Gritan libertad

Hace 40 años, presos de la cárcel de Granada se amotinaron para pedir amnistía total y cambios en el reglamento penitenciario

Los presos del centro penitenciario de Granada reivindicaban amnistía y libertad.
Los presos del centro penitenciario de Granada reivindicaban amnistía y libertad. / TORRES MOLINA
Amanda Martínez
AMANDA MARTÍNEZ

La mecha se prendió en Carabanchel. Al grito de amnistía y libertad, miembros de la Copel (Coordinadora de Presos en Lucha) se amotinaron en la cárcel madrileña para gritar desde el tejado las injusticias de un sistema penitenciario que maltrataba a los presos, les obligaba a vivir en instalaciones indignas, de celdas oscuras y húmedas, les privaba de intimidad, derechos fundamentales, les censuraba prensa, libros ...

A Carabanchel le siguieron El Puerto de Santa María, Almería, Palencia, Valladolid, Zaragoza, Valencia, Málaga, Barcelona y, el 20 de julio de 1977, la rebelión estalló en la cárcel de Granada.

Un total de 115 presos, de los 204 internos en la prisión de la Carretera de Jaén, participaron en el motín. Los reclusos subieron al tejado hacia las ocho y cuarto de la mañana y extendieron sus pancartas improvisadas con sábanas y trapos en los que habían escrito las reivindicaciones: 'Amnistía general', 'Trabajo' y 'Libertad'.

Bajo un sol ardiente y descamisados, proferían gritos y alzaban el puño mientras respondían a las preguntas de los periodistas que escribían la crónica del día desde la puerta de entrada a las localidades de 'general' de Los Cármenes. Abajo se apreciaba el peligro que corrían los jóvenes, sentados en el filo del tejado, atentos a que alguna persona, un amigo o un familiar les enviara desde la calle un gesto de solidaridad. Ante un sencillo saludo, los presos aplaudían.

Mientras, representantes de partidos políticos y sindicatos, como la Liga Comunista Revolucionaria, el PSOE, el Partido del Trabajo de España o la UGT, expresaron en un comunicado su apoyo a «las justas reivindicaciones sociales de los presos concretadas en: reforma del Código Penal, abolición de la Ley de Peligrosidad Social y reforma del régimen penitenciario».

Hacía poco más de un año que Franco había muerto. Apenas había transcurrido un mes de las primeras elecciones democráticas pero el adulterio, la homosexualidad o la propaganda de anticonceptivos estaban penados, y con castigos demasiado duros.

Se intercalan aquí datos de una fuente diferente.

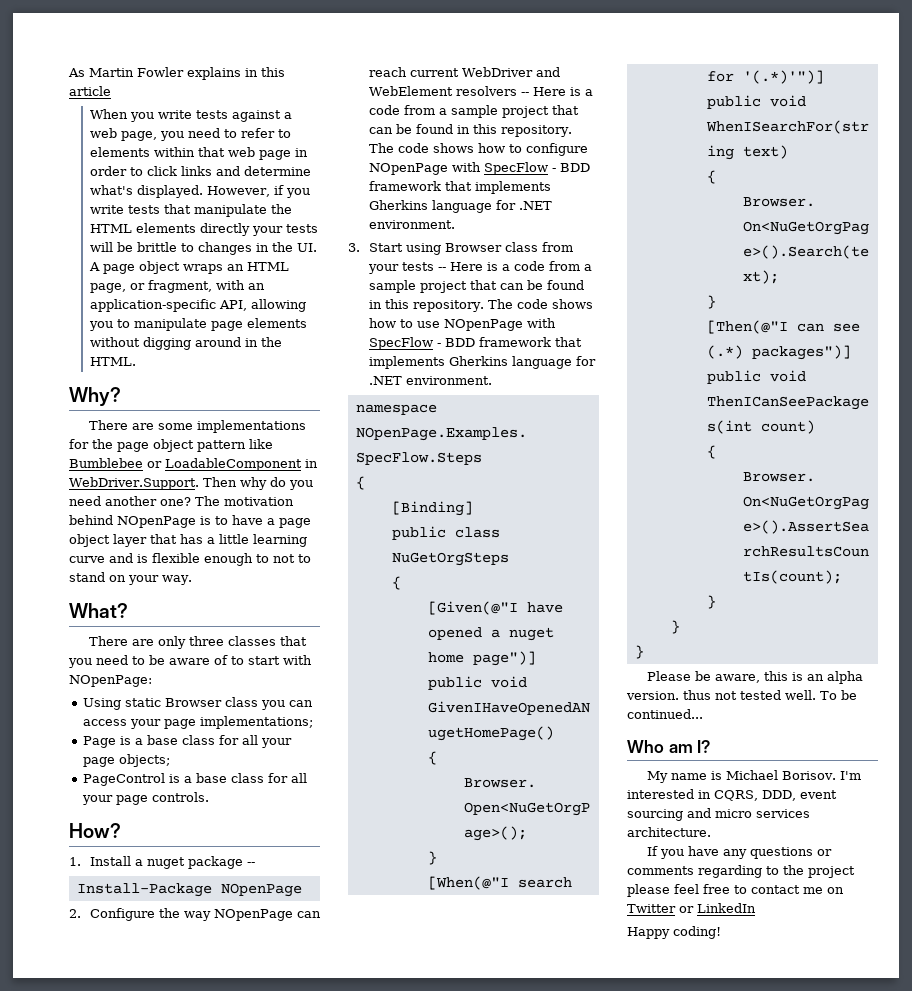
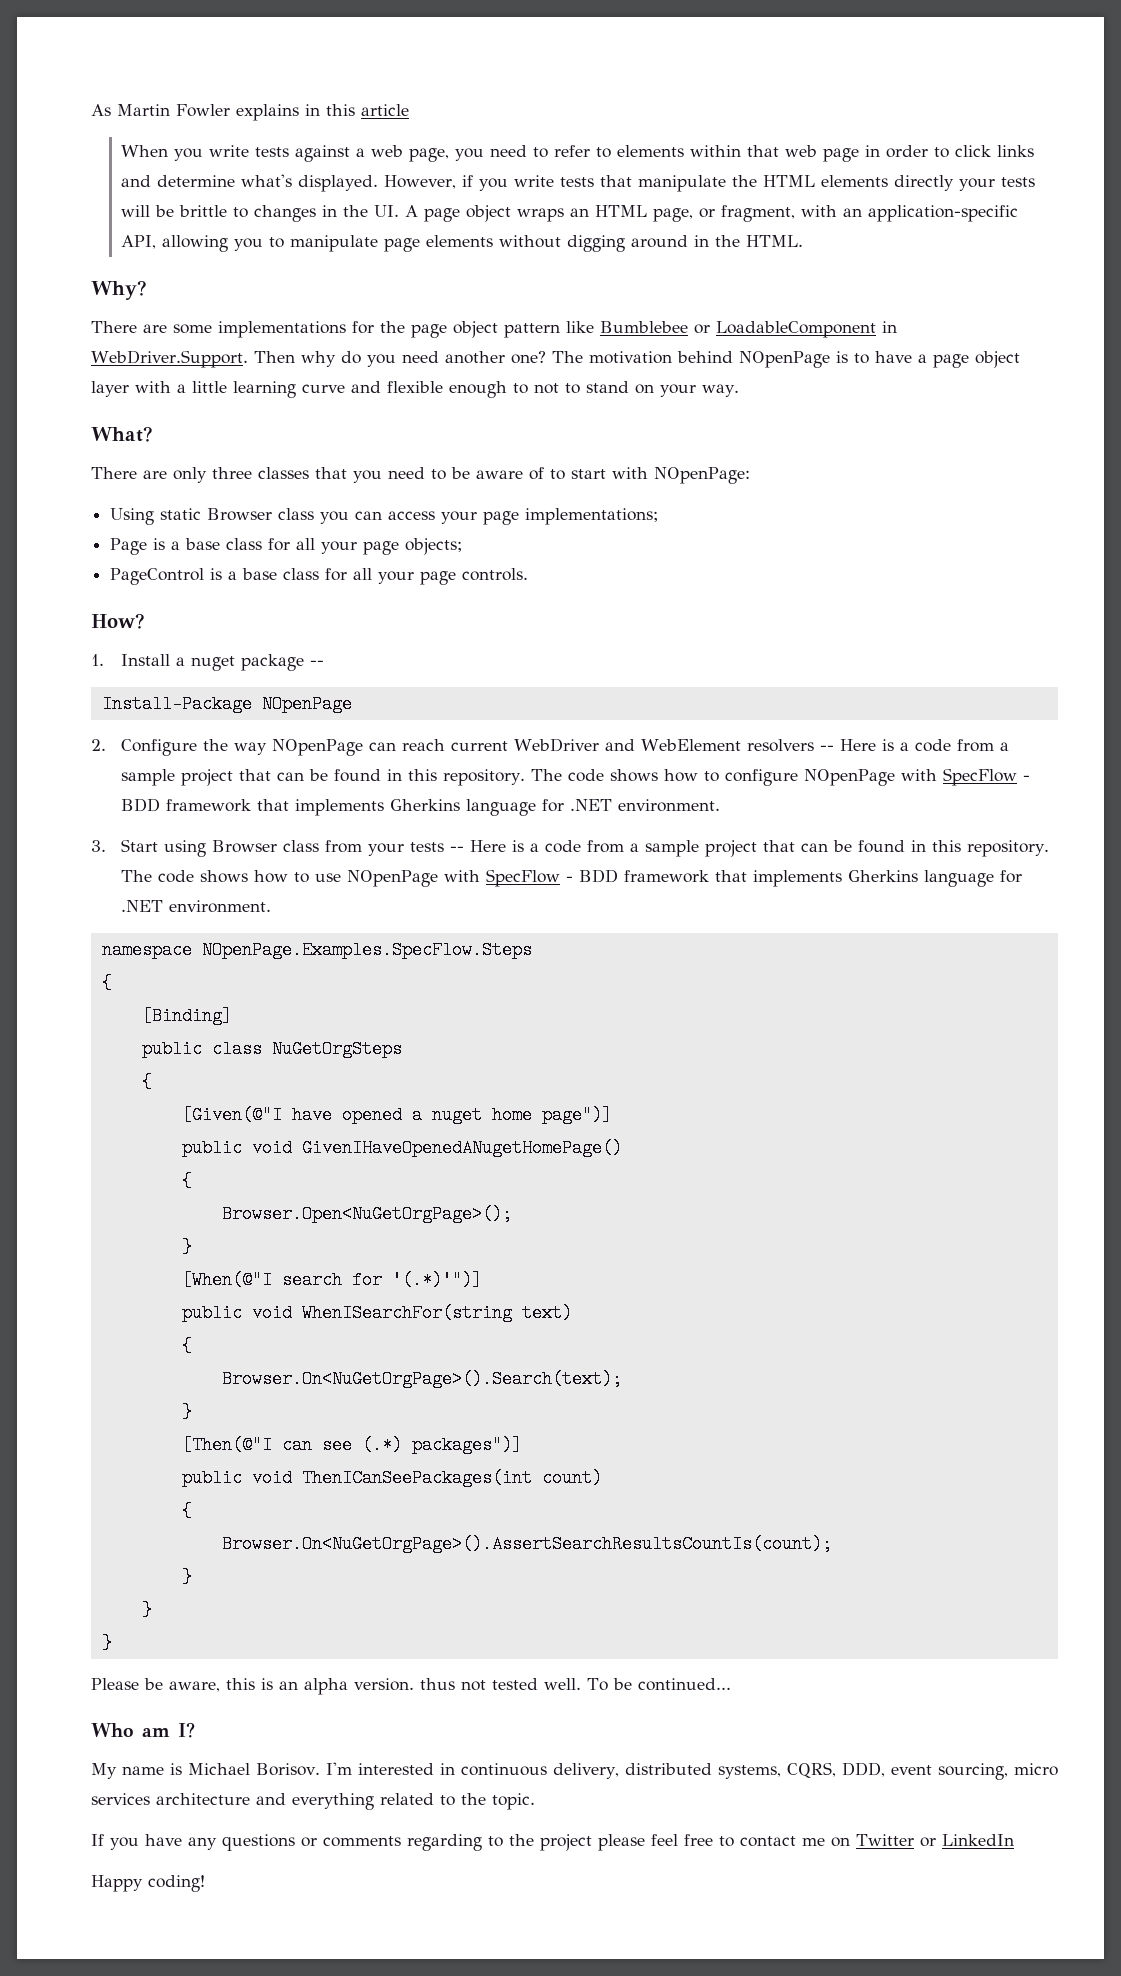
- The motivation behind NOpenPage is to have a page object layer that has a little learning curve and is flexible enough to not to stand on your way.
+ The motivation behind NOpenPage is to have a page object layer with a little learning curve and flexible enough to not to stand on your way.
- I'm interested in CQRS, DDD, event sourcing and micro services architecture.
+ I'm interested in continuous delivery, distributed systems, CQRS, DDD, event sourcing, micro services architecture and everything related to the topic.

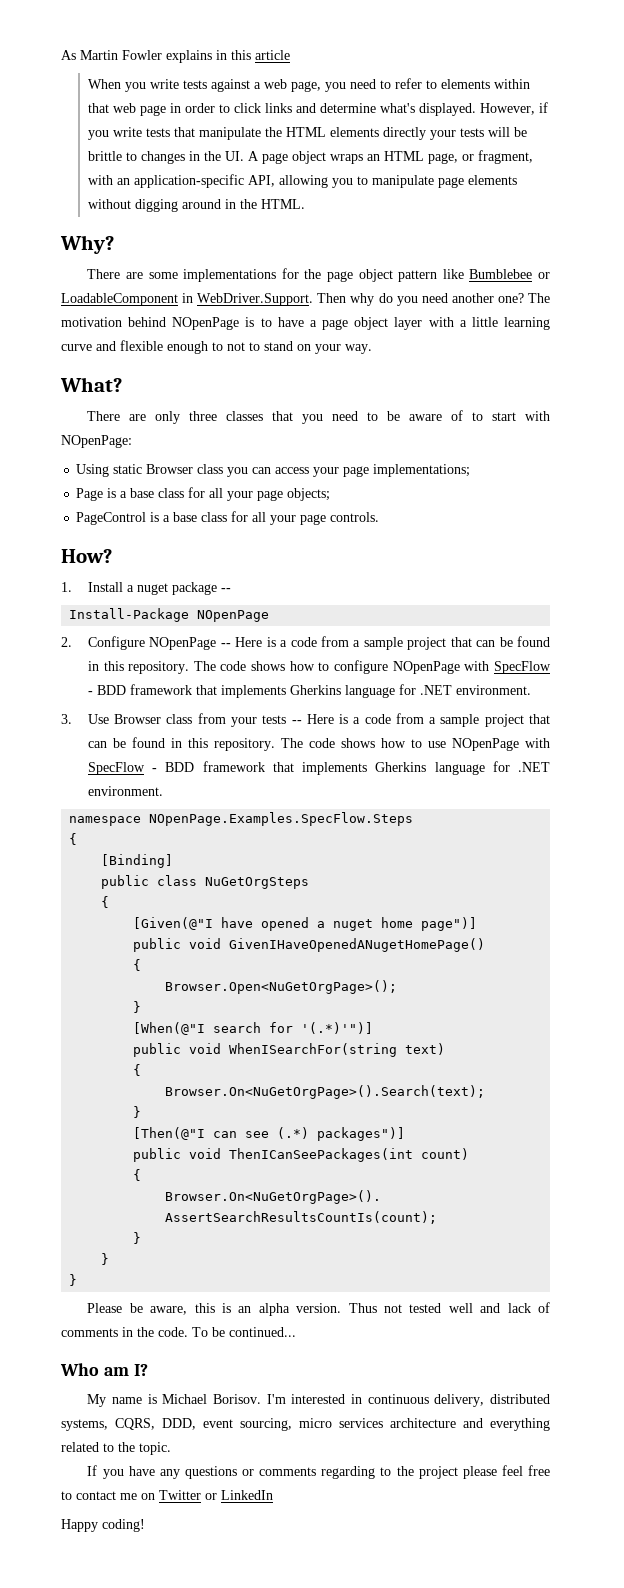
- 2. Configure the way NOpenPage can reach current WebDriver and WebElement resolvers -- Here is a code from a sample project that can be found in this repository.
+ 2. Configure NOpenPage -- Here is a code from a sample project that can be found in this repository.
- 3. Start using Browser class from your tests -- Here is a code from a sample project that can be found in this repository.
+ 3. Use Browser class from your tests -- Here is a code from a sample project that can be found in this repository.
- Please be aware, this is an alpha version. thus not tested well.
+ Please be aware, this is an alpha version. Thus not tested well and lack of comments in the code.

En la mañana del jueves amanecieron en el tejado de la prisión provincial 97 personas. Se protegían del sofocante calor de julio con la sombra de los tejados bajos y la que proporcionaba unas mantas que habían colgado del tendido de cables. Durante la noche, confeccionaron nuevas pancartas. En una de ellas se leía 'PSOE ayúdanos'.

A las cuatro de la tarde, la diputada socialista María Izquierdo entró en el centro penitenciario para interceder entre los presos y las autoridades. Los amotinados seguían firmes en sus exigencias y, para deponer su actitud, pedían también que no hubiera represalias. A última hora de la noche del jueves, solo 15 personas permanecían en el tejado y, a pesar de llevar más de cuarenta y ocho horas, se negaban a bajar.

Interviene la Policía

Fue entonces cuando intervino la policía. Entraron en la prisión con bombas de humo y balas de goma. Los amotinados descendieron con las manos en alto justo en el momento en que en el vecino estadio de Los Cármenes, el Granada CF presentaba su nuevo equipo. Fue entonces cuando se vivió el momento más tenso.

El efecto de los botes de humo hizo que los presos intentaran buscar una salida. Se rompió una puerta y se formó un alboroto. Entraron más policías en la prisión provistos con fusiles y poco después se oyeron disparos. Una ambulancia accedió al recinto para atender a un recluso herido, según la crónica de aquel día, a consecuencia de una caída. La rebelión concluyó sin libertad pero dio visibilidad a la marginación social a la que estaba sometida la población penitenciaria.

El 22 de julio de 1977, el Rey Juan Carlos presidió la constitución de las nuevas Cortes surgidas de las elecciones del 15 de junio y poco después, el Ministerio de Justicia se comprometió a la reforma del Reglamento Penitenciario, que llegaría en octubre de 1979 con la entrada en vigor de la Ley General Penitenciaria aprobada por unanimidad de los grupos políticos con representación parlamentaria.